The New York Times talked to Sergeant Smit, one of the first members of the animal police force. These rescues can take him anywhere from a seal in trouble on the beach, an agressive dog that needs controlling or simply just to make sure that pets are being treated well after concerned calls from neighbours.
For example, this winter, he was called to rescue a Jack Russell whose owner had left him on the balcony just before a snow storm hit hours later. Concerned neighbours called 144 and Smit came to the rescue along with a fire fighter.
The dog's owner had to pay a fine of $184 and talk to the police at the Hague so that his dog wasn't taken away from him.
Although animals are priority number one, there is also another part of the service with Erik Smit saying:
Obviously, the first thing I do is to look after the animals, but often when you look further, you see the things aren’t going so well for the owner of the animals,” said Sergeant Smit, who estimates he sees malicious intent in only about 20 percent of cases.
According to him, only 20% of cases are linked to intentional animal abuse, with most owners simply not knowing how to look after them or not having the means to.
In the picture below is a resident of Delft, a poorer area in the south-west of the Hague who the sergeant visits every month. He has three fish, two lizards, two rabbits, four cats, a chinchilla and a dog, all under the roof of his little apartment.
Source: Jasper Juinen
Ever since the animal police came across the man's situation, he has been receiving help and is now the proud owner of the clean environment his animals live in today.
For Marienne Thieme, president of the Party For Animals, which currently holds five of the Dutch Parliament's 150 seats, the animal police force is essential:
Animals — and our entire society — need the animal police. There is a direct link between violence against animals and violence against humans.

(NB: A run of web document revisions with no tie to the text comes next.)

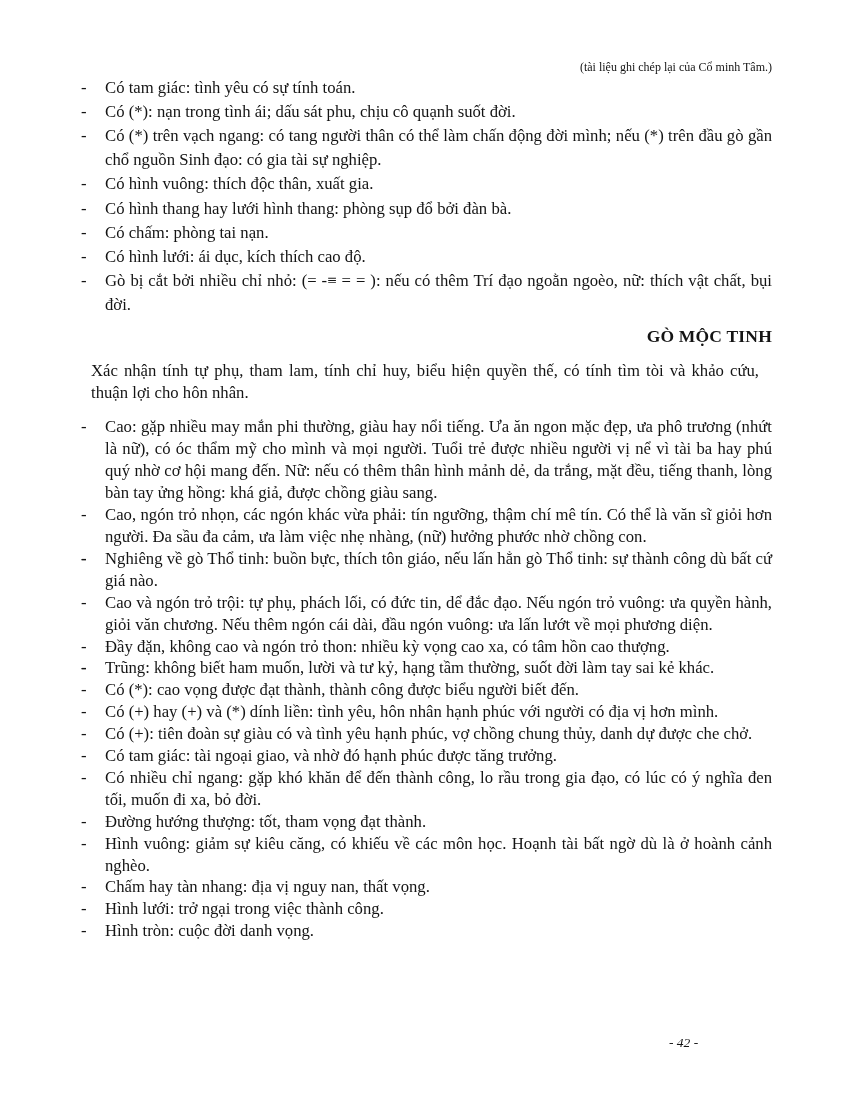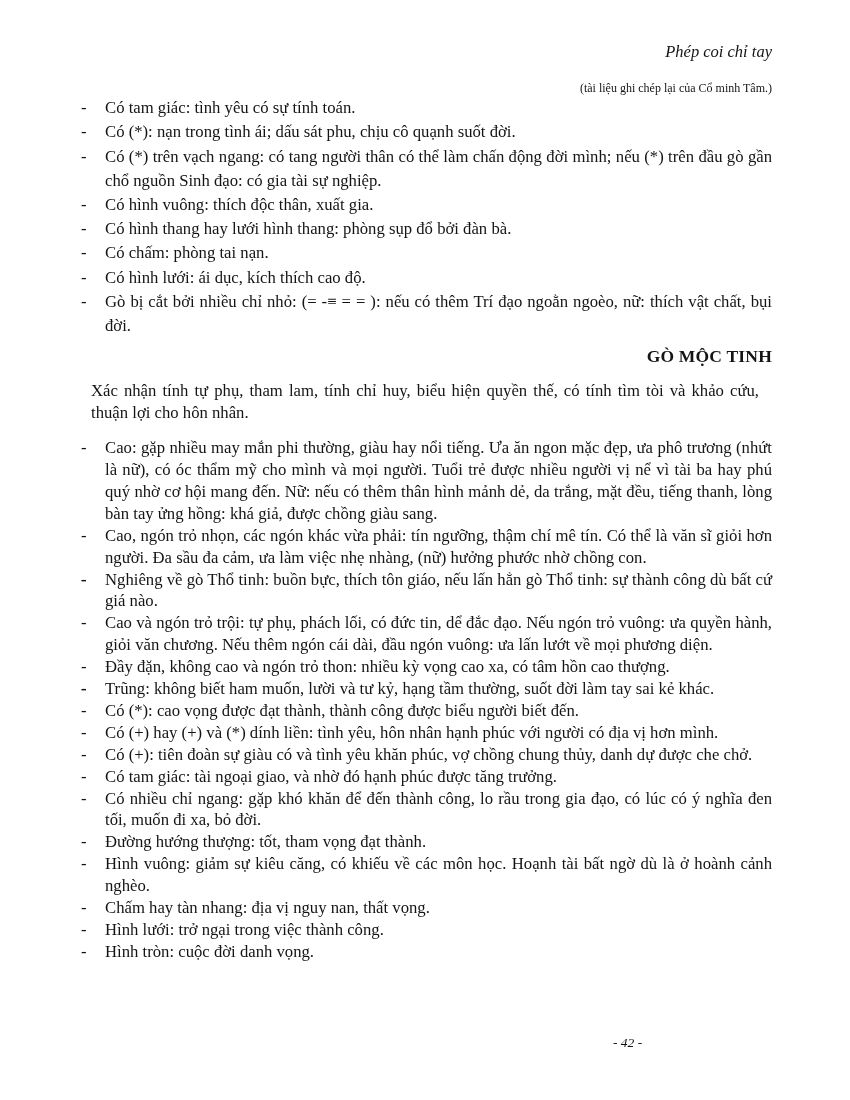"Phép coi chỉ tay" div.header-title { html: <div>Phép coi chỉ tay</div> -> none }
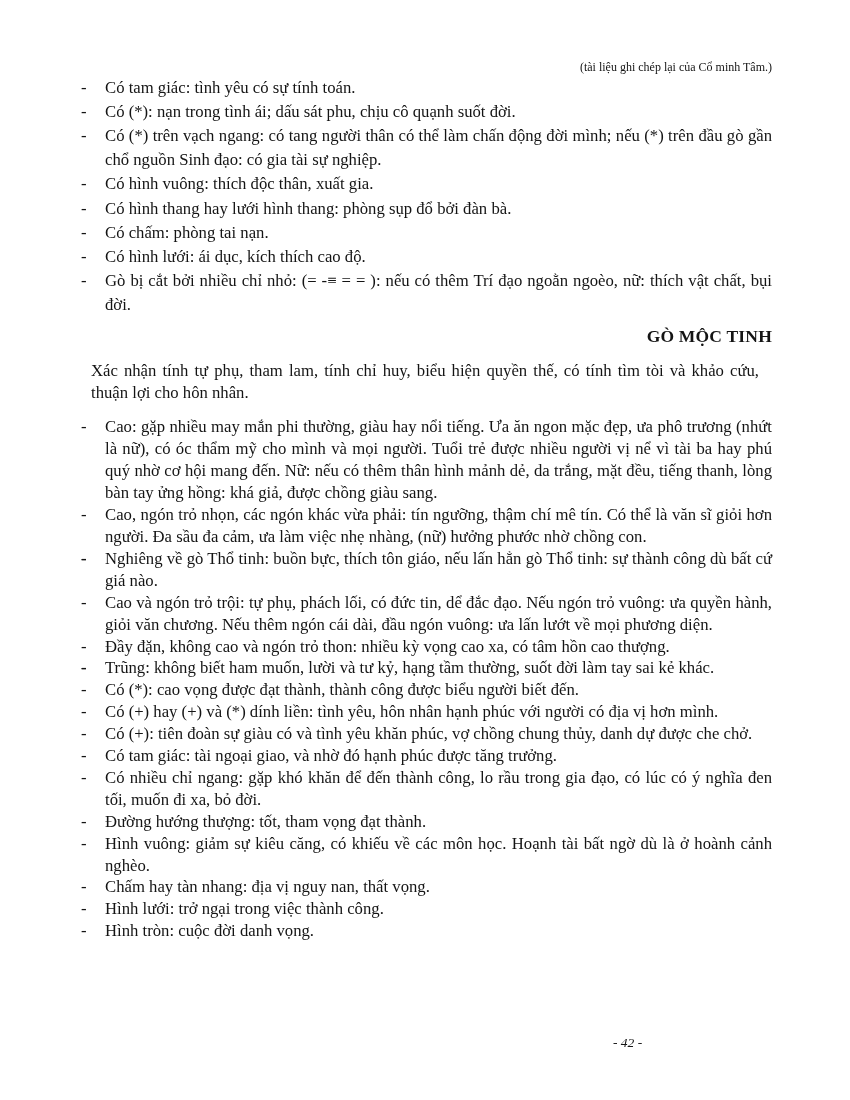"Có (+): tiên đoàn sự" span { text: khăn -> hạnh }
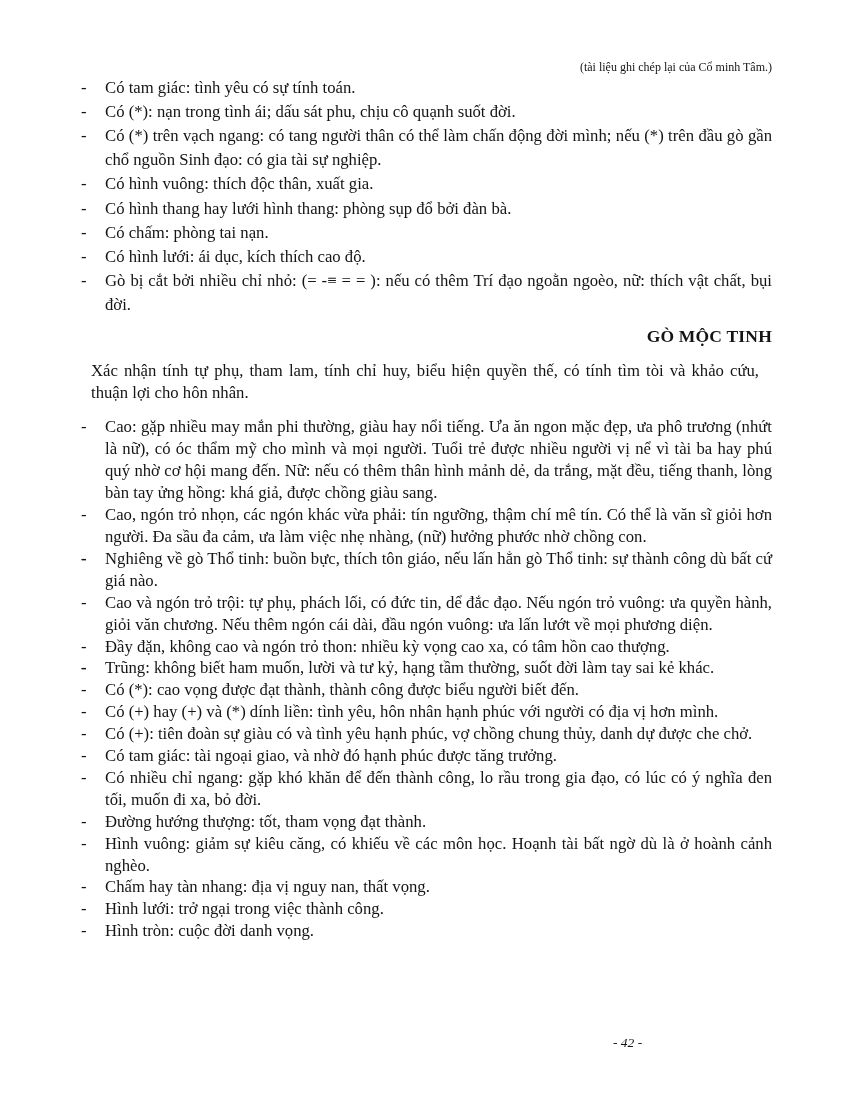"- 42 -" .page-footer { left: 613px -> 669px }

According to her and many other activists, the animal police force should be empowered to do more, including the millions of animals raised for food on commercial farms.
A law passed in 2013, named Animals Act, guarantees animals freedom from thirst, hunger, physical and emotional discomfort and chronic stress.
Hans Baaij, director of Dier en Recht, a small nongovernmental organization that aims to use the court system to get the government to precisely define what constitutes animal abuse, said:
The law says that when an animal is in serious problems, you should help the animals, but in the factory farming there are about six million pigs dying every year without veterinarian support.